■ Material provided:
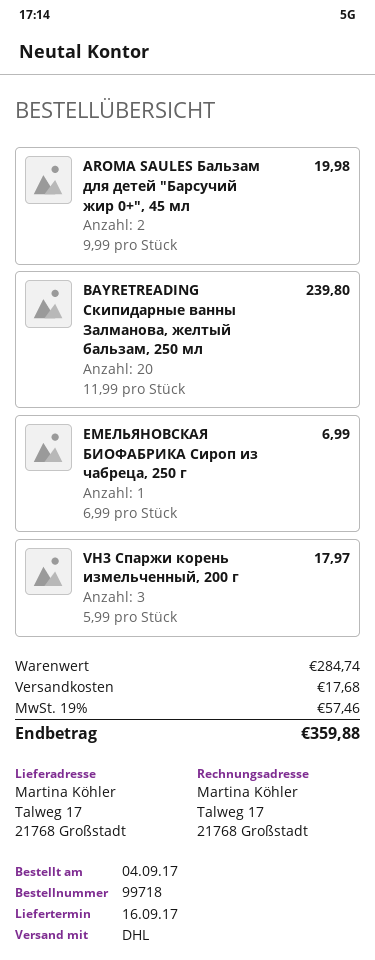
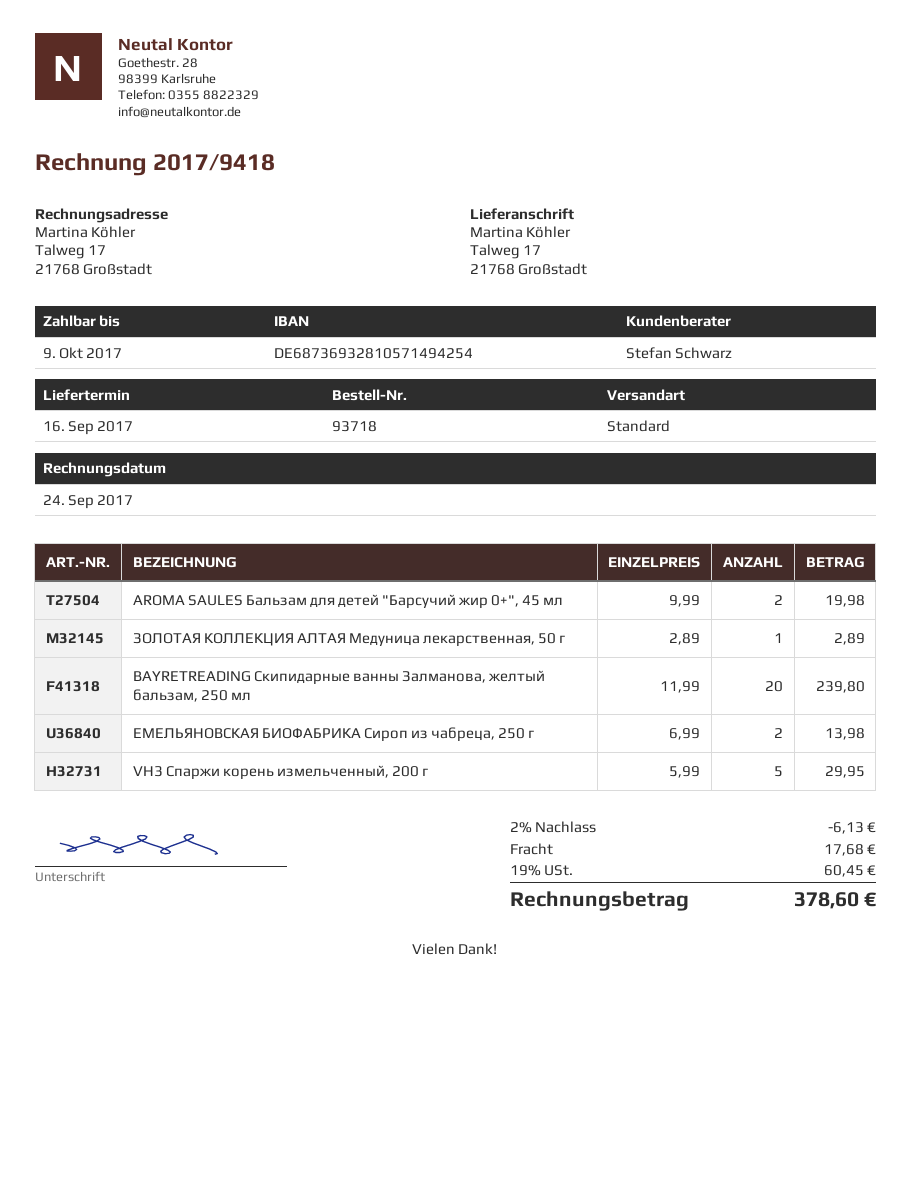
order number: 99718 -> 93718
shipping method: DHL -> standard
ЕМЕЛЬЯНОВСКАЯ БИОФАБРИКА Сироп из чабреца, 250 г: 1 x 6.99 = 6.99 -> 2 x 6.99 = 13.98
VH3 Спаржи корень измельченный, 200 г: 3 x 5.99 = 17.97 -> 5 x 5.99 = 29.95
ЗОЛОТАЯ КОЛЛЕКЦИЯ АЛТАЯ Медуница лекарственная, 50 г: none -> 1 x 2.89 = 2.89
discount: none -> 2% = 6.13
tax: 19% = 57.46 -> 19% = 60.45
total: 359.88 -> 378.60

■ Exercise goal:
Go through the listing above and copy each line in which the string "none" is found.

■ Response to the task:
ЗОЛОТАЯ КОЛЛЕКЦИЯ АЛТАЯ Медуница лекарственная, 50 г: none -> 1 x 2.89 = 2.89
discount: none -> 2% = 6.13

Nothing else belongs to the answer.